+++ Data listing +++
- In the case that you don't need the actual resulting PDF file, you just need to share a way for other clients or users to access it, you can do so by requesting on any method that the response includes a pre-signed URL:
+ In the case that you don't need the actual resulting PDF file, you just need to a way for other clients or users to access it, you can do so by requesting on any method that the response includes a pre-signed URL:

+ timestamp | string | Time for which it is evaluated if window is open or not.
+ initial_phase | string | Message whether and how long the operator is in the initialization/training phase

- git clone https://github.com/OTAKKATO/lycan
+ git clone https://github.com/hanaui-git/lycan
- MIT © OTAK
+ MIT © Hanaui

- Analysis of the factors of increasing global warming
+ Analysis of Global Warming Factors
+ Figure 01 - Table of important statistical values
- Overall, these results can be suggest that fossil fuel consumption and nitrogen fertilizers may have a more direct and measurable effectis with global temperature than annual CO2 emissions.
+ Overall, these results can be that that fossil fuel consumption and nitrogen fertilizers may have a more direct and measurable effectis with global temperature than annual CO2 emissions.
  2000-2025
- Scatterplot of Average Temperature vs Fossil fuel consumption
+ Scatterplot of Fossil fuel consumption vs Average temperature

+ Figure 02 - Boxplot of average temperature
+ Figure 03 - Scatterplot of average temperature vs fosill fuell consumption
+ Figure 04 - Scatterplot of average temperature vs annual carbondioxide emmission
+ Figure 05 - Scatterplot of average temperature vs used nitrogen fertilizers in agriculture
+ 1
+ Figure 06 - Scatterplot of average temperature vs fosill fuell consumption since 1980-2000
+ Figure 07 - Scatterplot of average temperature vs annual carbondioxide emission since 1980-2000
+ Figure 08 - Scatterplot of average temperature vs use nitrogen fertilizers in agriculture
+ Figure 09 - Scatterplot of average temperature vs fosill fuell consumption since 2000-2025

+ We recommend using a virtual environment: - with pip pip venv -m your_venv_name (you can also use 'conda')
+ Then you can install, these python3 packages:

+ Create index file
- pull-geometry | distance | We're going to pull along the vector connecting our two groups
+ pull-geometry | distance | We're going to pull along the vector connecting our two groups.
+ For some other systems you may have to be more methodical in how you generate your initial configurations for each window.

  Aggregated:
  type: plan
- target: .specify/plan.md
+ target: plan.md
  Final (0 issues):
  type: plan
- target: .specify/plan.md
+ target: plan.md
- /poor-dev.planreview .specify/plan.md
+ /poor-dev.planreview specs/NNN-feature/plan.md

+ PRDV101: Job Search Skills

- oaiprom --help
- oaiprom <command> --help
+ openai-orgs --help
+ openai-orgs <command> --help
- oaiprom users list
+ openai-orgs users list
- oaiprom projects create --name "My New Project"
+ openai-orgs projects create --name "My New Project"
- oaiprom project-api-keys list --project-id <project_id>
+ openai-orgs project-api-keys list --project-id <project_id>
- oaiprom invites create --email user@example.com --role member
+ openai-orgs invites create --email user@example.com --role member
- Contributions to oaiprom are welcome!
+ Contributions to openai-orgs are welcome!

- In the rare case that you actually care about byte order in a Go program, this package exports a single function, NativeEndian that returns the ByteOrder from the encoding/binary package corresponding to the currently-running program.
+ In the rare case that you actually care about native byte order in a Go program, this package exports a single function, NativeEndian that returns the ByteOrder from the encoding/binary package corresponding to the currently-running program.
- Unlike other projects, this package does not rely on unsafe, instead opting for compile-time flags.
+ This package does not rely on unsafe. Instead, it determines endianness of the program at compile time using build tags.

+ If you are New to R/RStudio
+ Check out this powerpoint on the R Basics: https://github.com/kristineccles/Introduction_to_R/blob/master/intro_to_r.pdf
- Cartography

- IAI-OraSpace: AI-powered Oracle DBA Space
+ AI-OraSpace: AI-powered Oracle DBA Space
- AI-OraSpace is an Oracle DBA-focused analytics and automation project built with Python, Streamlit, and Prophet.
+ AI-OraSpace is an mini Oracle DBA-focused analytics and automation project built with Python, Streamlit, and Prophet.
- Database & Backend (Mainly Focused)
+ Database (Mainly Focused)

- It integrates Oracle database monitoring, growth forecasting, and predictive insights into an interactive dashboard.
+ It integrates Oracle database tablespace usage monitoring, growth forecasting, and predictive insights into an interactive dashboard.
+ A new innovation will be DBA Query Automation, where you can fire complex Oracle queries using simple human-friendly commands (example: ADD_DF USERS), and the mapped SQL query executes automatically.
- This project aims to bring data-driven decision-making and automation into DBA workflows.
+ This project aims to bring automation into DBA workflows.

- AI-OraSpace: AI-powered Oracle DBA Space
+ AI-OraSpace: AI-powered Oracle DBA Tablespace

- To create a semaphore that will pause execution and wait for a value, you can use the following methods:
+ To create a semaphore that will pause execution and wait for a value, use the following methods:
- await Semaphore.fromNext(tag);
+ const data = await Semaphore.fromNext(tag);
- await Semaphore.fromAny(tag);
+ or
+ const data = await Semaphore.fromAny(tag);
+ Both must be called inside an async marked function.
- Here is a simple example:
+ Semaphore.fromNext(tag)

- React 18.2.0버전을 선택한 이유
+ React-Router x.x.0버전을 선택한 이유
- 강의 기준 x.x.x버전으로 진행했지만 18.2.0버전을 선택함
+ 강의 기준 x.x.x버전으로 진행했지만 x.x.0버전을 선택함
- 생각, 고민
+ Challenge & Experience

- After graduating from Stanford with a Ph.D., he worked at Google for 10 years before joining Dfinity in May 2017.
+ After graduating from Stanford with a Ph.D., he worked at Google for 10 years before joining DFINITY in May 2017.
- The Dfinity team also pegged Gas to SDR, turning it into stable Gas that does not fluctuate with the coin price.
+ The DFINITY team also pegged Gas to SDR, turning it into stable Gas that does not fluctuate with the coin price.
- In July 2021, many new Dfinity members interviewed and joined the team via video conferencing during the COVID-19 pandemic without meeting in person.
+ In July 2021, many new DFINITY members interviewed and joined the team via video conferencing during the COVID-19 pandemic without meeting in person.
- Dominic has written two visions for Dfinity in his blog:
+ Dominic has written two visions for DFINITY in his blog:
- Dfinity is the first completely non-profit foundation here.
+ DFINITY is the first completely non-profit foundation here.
+++
Task to complete: Repeat the whole listing verbatim.

Worked solution:
- In the case that you don't need the actual resulting PDF file, you just need to share a way for other clients or users to access it, you can do so by requesting on any method that the response includes a pre-signed URL:
+ In the case that you don't need the actual resulting PDF file, you just need to a way for other clients or users to access it, you can do so by requesting on any method that the response includes a pre-signed URL:

+ timestamp | string | Time for which it is evaluated if window is open or not.
+ initial_phase | string | Message whether and how long the operator is in the initialization/training phase

- git clone https://github.com/OTAKKATO/lycan
+ git clone https://github.com/hanaui-git/lycan
- MIT © OTAK
+ MIT © Hanaui

- Analysis of the factors of increasing global warming
+ Analysis of Global Warming Factors
+ Figure 01 - Table of important statistical values
- Overall, these results can be suggest that fossil fuel consumption and nitrogen fertilizers may have a more direct and measurable effectis with global temperature than annual CO2 emissions.
+ Overall, these results can be that that fossil fuel consumption and nitrogen fertilizers may have a more direct and measurable effectis with global temperature than annual CO2 emissions.
  2000-2025
- Scatterplot of Average Temperature vs Fossil fuel consumption
+ Scatterplot of Fossil fuel consumption vs Average temperature

+ Figure 02 - Boxplot of average temperature
+ Figure 03 - Scatterplot of average temperature vs fosill fuell consumption
+ Figure 04 - Scatterplot of average temperature vs annual carbondioxide emmission
+ Figure 05 - Scatterplot of average temperature vs used nitrogen fertilizers in agriculture
+ 1
+ Figure 06 - Scatterplot of average temperature vs fosill fuell consumption since 1980-2000
+ Figure 07 - Scatterplot of average temperature vs annual carbondioxide emission since 1980-2000
+ Figure 08 - Scatterplot of average temperature vs use nitrogen fertilizers in agriculture
+ Figure 09 - Scatterplot of average temperature vs fosill fuell consumption since 2000-2025

+ We recommend using a virtual environment: - with pip pip venv -m your_venv_name (you can also use 'conda')
+ Then you can install, these python3 packages:

+ Create index file
- pull-geometry | distance | We're going to pull along the vector connecting our two groups
+ pull-geometry | distance | We're going to pull along the vector connecting our two groups.
+ For some other systems you may have to be more methodical in how you generate your initial configurations for each window.

  Aggregated:
  type: plan
- target: .specify/plan.md
+ target: plan.md
  Final (0 issues):
  type: plan
- target: .specify/plan.md
+ target: plan.md
- /poor-dev.planreview .specify/plan.md
+ /poor-dev.planreview specs/NNN-feature/plan.md

+ PRDV101: Job Search Skills

- oaiprom --help
- oaiprom <command> --help
+ openai-orgs --help
+ openai-orgs <command> --help
- oaiprom users list
+ openai-orgs users list
- oaiprom projects create --name "My New Project"
+ openai-orgs projects create --name "My New Project"
- oaiprom project-api-keys list --project-id <project_id>
+ openai-orgs project-api-keys list --project-id <project_id>
- oaiprom invites create --email user@example.com --role member
+ openai-orgs invites create --email user@example.com --role member
- Contributions to oaiprom are welcome!
+ Contributions to openai-orgs are welcome!

- In the rare case that you actually care about byte order in a Go program, this package exports a single function, NativeEndian that returns the ByteOrder from the encoding/binary package corresponding to the currently-running program.
+ In the rare case that you actually care about native byte order in a Go program, this package exports a single function, NativeEndian that returns the ByteOrder from the encoding/binary package corresponding to the currently-running program.
- Unlike other projects, this package does not rely on unsafe, instead opting for compile-time flags.
+ This package does not rely on unsafe. Instead, it determines endianness of the program at compile time using build tags.

+ If you are New to R/RStudio
+ Check out this powerpoint on the R Basics: https://github.com/kristineccles/Introduction_to_R/blob/master/intro_to_r.pdf
- Cartography

- IAI-OraSpace: AI-powered Oracle DBA Space
+ AI-OraSpace: AI-powered Oracle DBA Space
- AI-OraSpace is an Oracle DBA-focused analytics and automation project built with Python, Streamlit, and Prophet.
+ AI-OraSpace is an mini Oracle DBA-focused analytics and automation project built with Python, Streamlit, and Prophet.
- Database & Backend (Mainly Focused)
+ Database (Mainly Focused)

- It integrates Oracle database monitoring, growth forecasting, and predictive insights into an interactive dashboard.
+ It integrates Oracle database tablespace usage monitoring, growth forecasting, and predictive insights into an interactive dashboard.
+ A new innovation will be DBA Query Automation, where you can fire complex Oracle queries using simple human-friendly commands (example: ADD_DF USERS), and the mapped SQL query executes automatically.
- This project aims to bring data-driven decision-making and automation into DBA workflows.
+ This project aims to bring automation into DBA workflows.

- AI-OraSpace: AI-powered Oracle DBA Space
+ AI-OraSpace: AI-powered Oracle DBA Tablespace

- To create a semaphore that will pause execution and wait for a value, you can use the following methods:
+ To create a semaphore that will pause execution and wait for a value, use the following methods:
- await Semaphore.fromNext(tag);
+ const data = await Semaphore.fromNext(tag);
- await Semaphore.fromAny(tag);
+ or
+ const data = await Semaphore.fromAny(tag);
+ Both must be called inside an async marked function.
- Here is a simple example:
+ Semaphore.fromNext(tag)

- React 18.2.0버전을 선택한 이유
+ React-Router x.x.0버전을 선택한 이유
- 강의 기준 x.x.x버전으로 진행했지만 18.2.0버전을 선택함
+ 강의 기준 x.x.x버전으로 진행했지만 x.x.0버전을 선택함
- 생각, 고민
+ Challenge & Experience

- After graduating from Stanford with a Ph.D., he worked at Google for 10 years before joining Dfinity in May 2017.
+ After graduating from Stanford with a Ph.D., he worked at Google for 10 years before joining DFINITY in May 2017.
- The Dfinity team also pegged Gas to SDR, turning it into stable Gas that does not fluctuate with the coin price.
+ The DFINITY team also pegged Gas to SDR, turning it into stable Gas that does not fluctuate with the coin price.
- In July 2021, many new Dfinity members interviewed and joined the team via video conferencing during the COVID-19 pandemic without meeting in person.
+ In July 2021, many new DFINITY members interviewed and joined the team via video conferencing during the COVID-19 pandemic without meeting in person.
- Dominic has written two visions for Dfinity in his blog:
+ Dominic has written two visions for DFINITY in his blog:
- Dfinity is the first completely non-profit foundation here.
+ DFINITY is the first completely non-profit foundation here.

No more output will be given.